As duas contas que nunca terminaremos de pagar
Nós somos devedores por dois motivos muito simples. Primeiro, porque fomos criados. Deus é o Senhor de tudo e nós não tínhamos substância alguma antes de chegarmos aqui. Nós não existíamos, e Ele achou por bem nos trazer à luz. É uma dívida de fundação, impossível de ser quitada, porque ela é o que nós somos. O segundo motivo é a redenção. Por meio de Cristo, fomos adotados. Não somos filhos por natureza, como o Verbo Eterno, mas ganhamos esse privilégio pela graça, ali na pia batismal. Quando você olha os Evangelhos, vê que Cristo é o modelo em duas vias: no que Ele é e no que Ele faz. A nossa primeira tarefa é imitá-lo nessa condição de filho, para só depois tentar imitar as suas ações. Se a pessoa não entende essa ligação de família, qualquer boa obra vira apenas um jogo de interesses, e não o fruto genuíno da graça.
São Paulo nos deu o aviso claro: não recebemos um espírito de escravos para vivermos fazendo cálculos e tremendo de medo, mas um espírito de filhos que chamam Deus de Pai. Quem põe na cabeça que é herdeiro do céu não gasta os dias com uma fita métrica, calculando quanta caridade deve fazer ou quantos minutos deve doar. Essa pessoa vive com uma humildade de raiz, sabendo que vai estar em dívida por toda a vida e por toda a eternidade. E, no Paraíso, essa dívida é exatamente o que nos manterá unidos ao Todo-Poderoso. É uma constatação que liberta, tornando os filhos da luz muito mais espertos e generosos do que os filhos deste mundo, como o próprio Mestre já havia notado.

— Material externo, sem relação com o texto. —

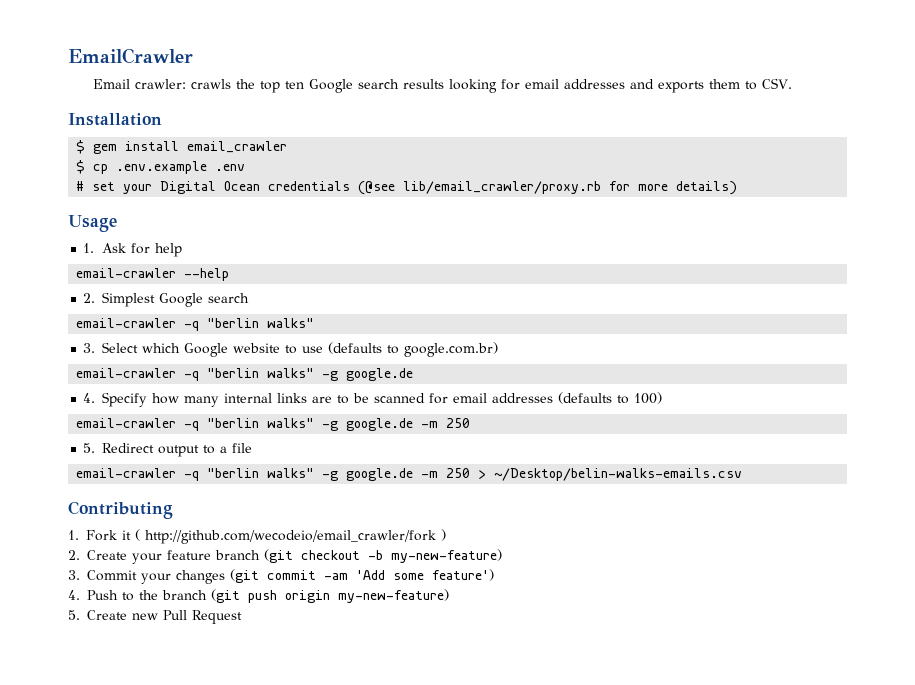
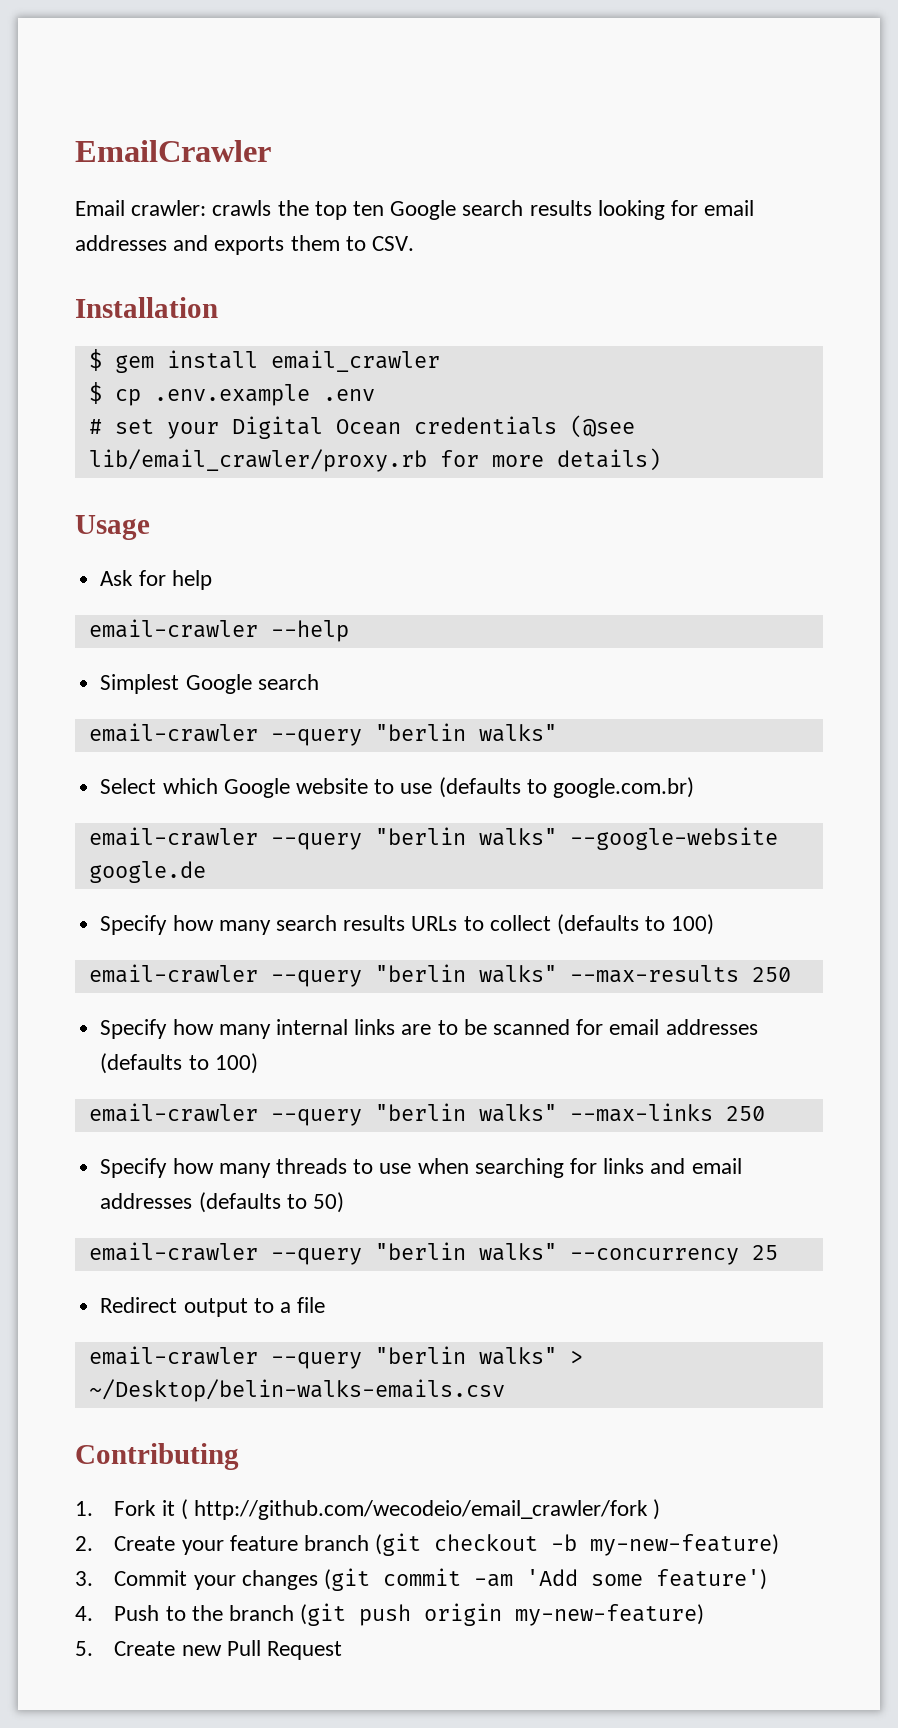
- 1. Ask for help
+ Ask for help
- 2. Simplest Google search
- email-crawler -q "berlin walks"
+ Simplest Google search
+ email-crawler --query "berlin walks"
- 3. Select which Google website to use (defaults to google.com.br)
- email-crawler -q "berlin walks" -g google.de
+ Select which Google website to use (defaults to google.com.br)
+ email-crawler --query "berlin walks" --google-website google.de
- 4. Specify how many internal links are to be scanned for email addresses (defaults to 100)
- email-crawler -q "berlin walks" -g google.de -m 250
- 5. Redirect output to a file
+ Specify how many search results URLs to collect (defaults to 100)
+ email-crawler --query "berlin walks" --max-results 250
+ Specify how many internal links are to be scanned for email addresses (defaults to 100)
+ email-crawler --query "berlin walks" --max-links 250
+ Specify how many threads to use when searching for links and email addresses (defaults to 50)
+ email-crawler --query "berlin walks" --concurrency 25
+ Redirect output to a file
- email-crawler -q "berlin walks" -g google.de -m 250 > ~/Desktop/belin-walks-emails.csv
+ email-crawler --query "berlin walks" > ~/Desktop/belin-walks-emails.csv

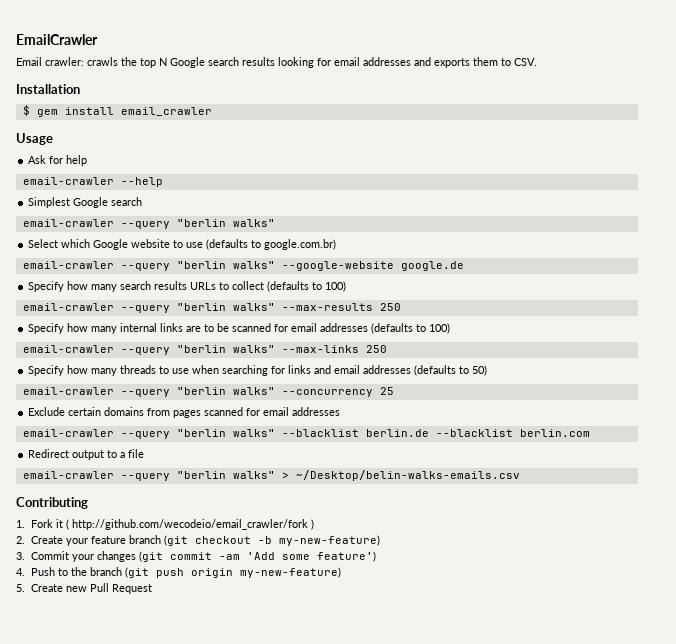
- Email crawler: crawls the top ten Google search results looking for email addresses and exports them to CSV.
+ Email crawler: crawls the top N Google search results looking for email addresses and exports them to CSV.
- $ cp .env.example .env
- # set your Digital Ocean credentials (@see lib/email_crawler/proxy.rb for more details)
+ Exclude certain domains from pages scanned for email addresses
+ email-crawler --query "berlin walks" --blacklist berlin.de --blacklist berlin.com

A primavera que não floresceu e o remédio para o ego
Mas a modernidade, com sua mania de virar tudo de cabeça para baixo e colocar o homem e seus direitos no centro do palco, fabricou uma fé de papelão. A graça não opera como um truque de mágica; ela exige que a gente faça a nossa parte. Sem a noção diária de que somos devedores, a fé vai murchando, as boas obras somem do mapa e começam a brotar desculpas esfarrapadas para novas primaveras que, curiosamente, nunca dão as caras. Quanta gente acabou se perdendo pelo caminho justamente porque começou a cobrar faturas de Deus? "Eu mereço isso ou aquilo", resmungam pelos cantos. É a velha escravidão do ego desfilando com roupas de autonomia.

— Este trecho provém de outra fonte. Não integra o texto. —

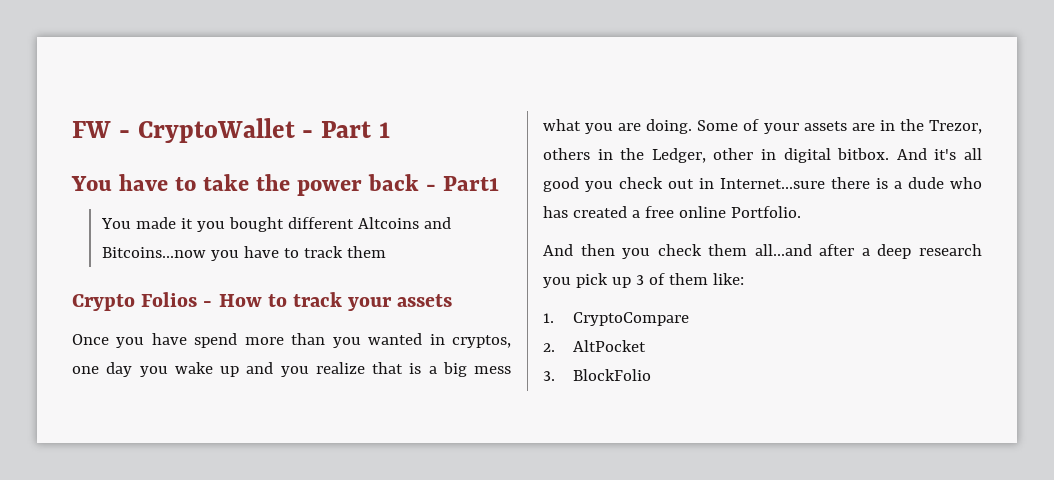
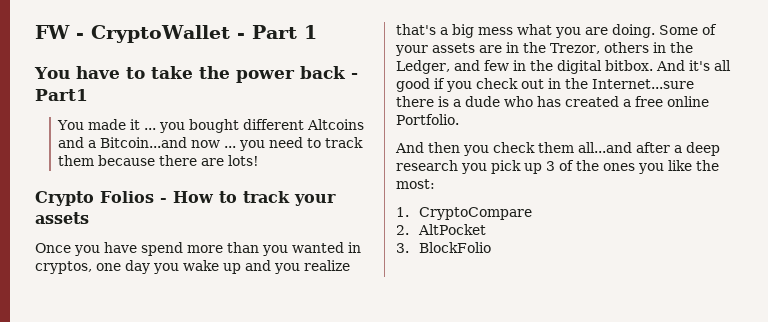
- You made it you bought different Altcoins and Bitcoins...now you have to track them
+ You made it ... you bought different Altcoins and a Bitcoin...and now ... you need to track them because there are lots!
- Once you have spend more than you wanted in cryptos, one day you wake up and you realize that is a big mess what you are doing.
+ Once you have spend more than you wanted in cryptos, one day you wake up and you realize that's a big mess what you are doing.
- Some of your assets are in the Trezor, others in the Ledger, other in digital bitbox.
+ Some of your assets are in the Trezor, others in the Ledger, and few in the digital bitbox.
- And it's all good you check out in Internet...sure there is a dude who has created a free online Portfolio.
+ And it's all good if you check out in the Internet...sure there is a dude who has created a free online Portfolio.
- And then you check them all...and after a deep research you pick up 3 of them like:
+ And then you check them all...and after a deep research you pick up 3 of the ones you like the most:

Está na hora de acordarmos para isso. Os velhos santos pareciam ter um parafuso a menos para quem os olhava de fora, simplesmente porque não ficavam medindo esforços. Eles sabiam que deviam tudo e, por considerarem tudo um presente, gastavam-se sem fazer conta. Nós, que estamos tentando manter a fé verdadeira viva hoje, precisamos recuperar essa liberdade solta que só os filhos têm. Sem isso, continuaremos acorrentados aos nossos caprichos, medindo cada passo, enquanto as falsas instituições continuam a falhar ao nosso redor.

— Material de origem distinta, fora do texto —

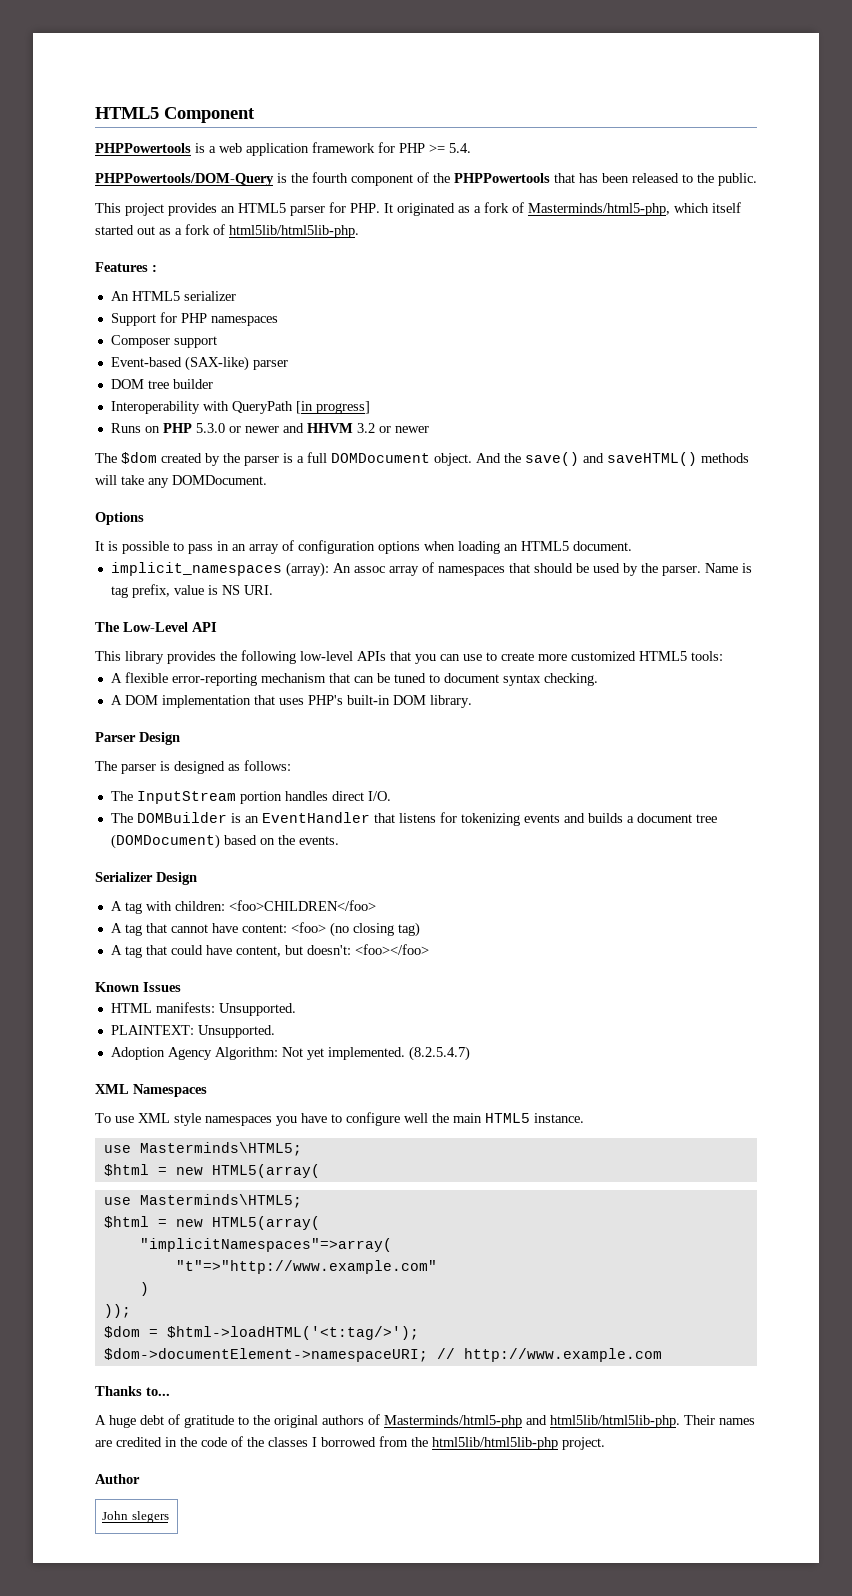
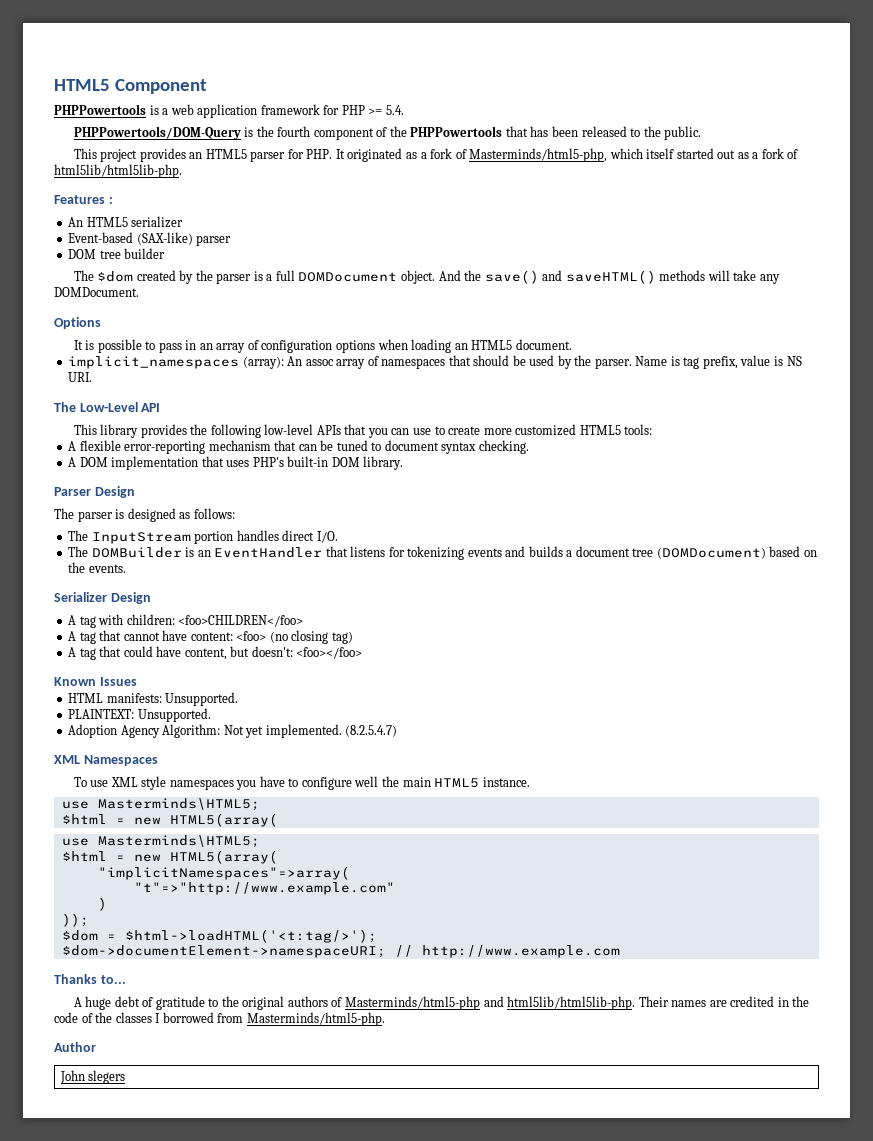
- Support for PHP namespaces
- Composer support
- Interoperability with QueryPath [in progress]
- Runs on PHP 5.3.0 or newer and HHVM 3.2 or newer
- Their names are credited in the code of the classes I borrowed from the html5lib/html5lib-php project.
+ Their names are credited in the code of the classes I borrowed from Masterminds/html5-php.

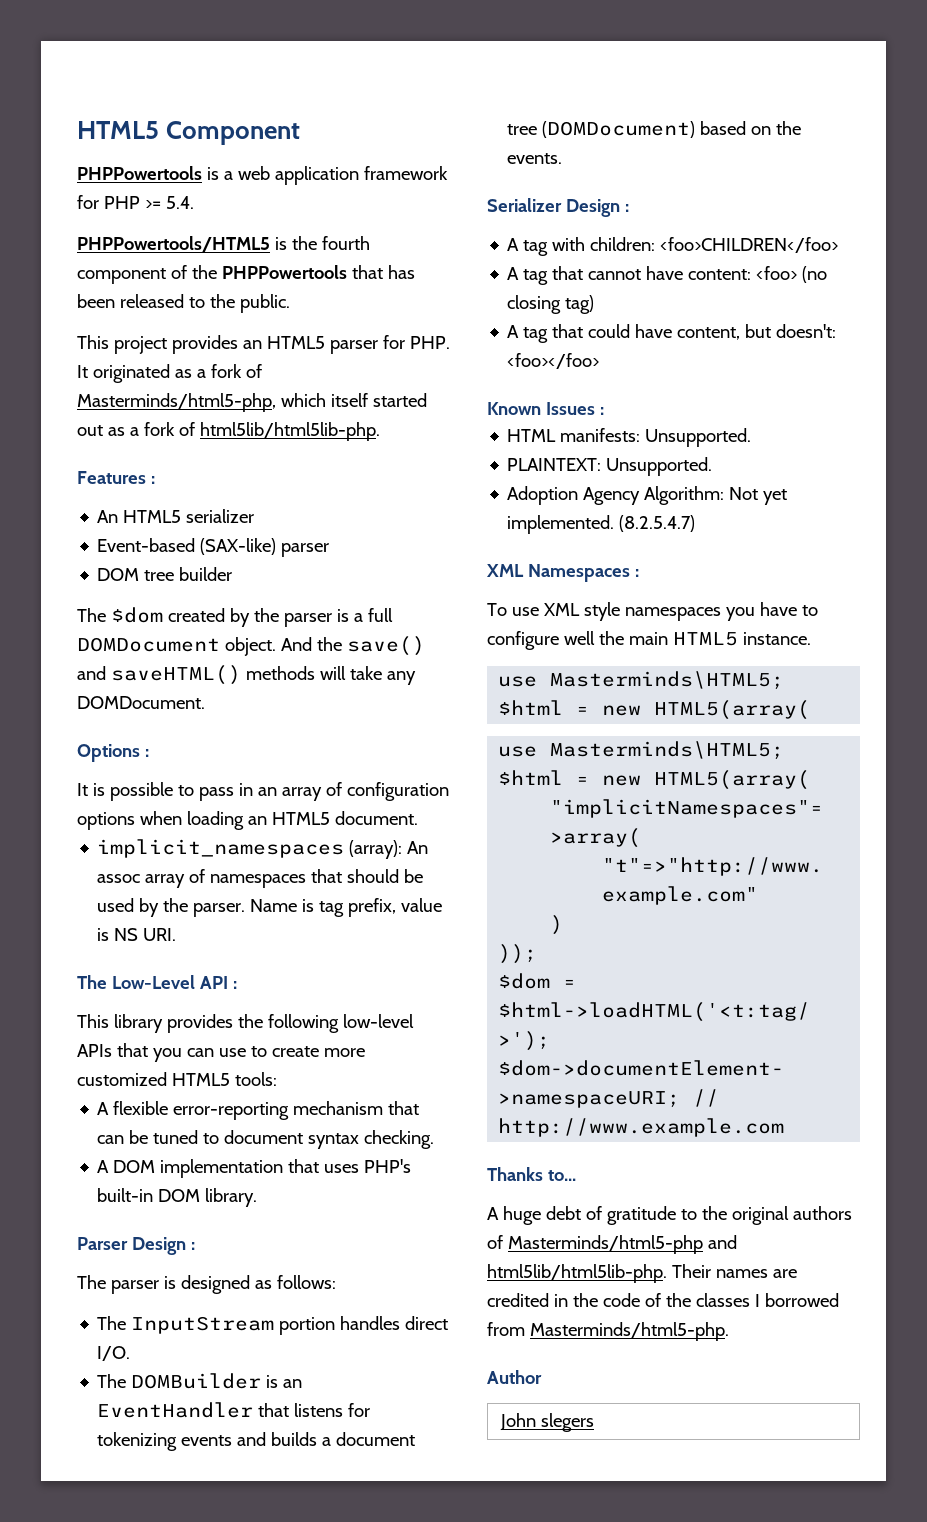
- PHPPowertools/DOM-Query is the fourth component of the PHPPowertools that has been released to the public.
+ PHPPowertools/HTML5 is the fourth component of the PHPPowertools that has been released to the public.
- Options
+ Options :
- The Low-Level API
+ The Low-Level API :
- Parser Design
+ Parser Design :
- Serializer Design
+ Serializer Design :
- Known Issues
+ Known Issues :
- XML Namespaces
+ XML Namespaces :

A modernidade nos prometeu a lua com essa conversa de direitos absolutos, mas o que ela entregou na porta de casa foi apenas solidão espiritual e um arremedo de cristianismo. A verdadeira liberdade começa quando o sujeito tira o chapéu, olha para cima e admite: nós somos devedores. Só assim a gente volta a ser herdeiro de verdade, trabalhando com vigor e inteligência na vinha do Senhor.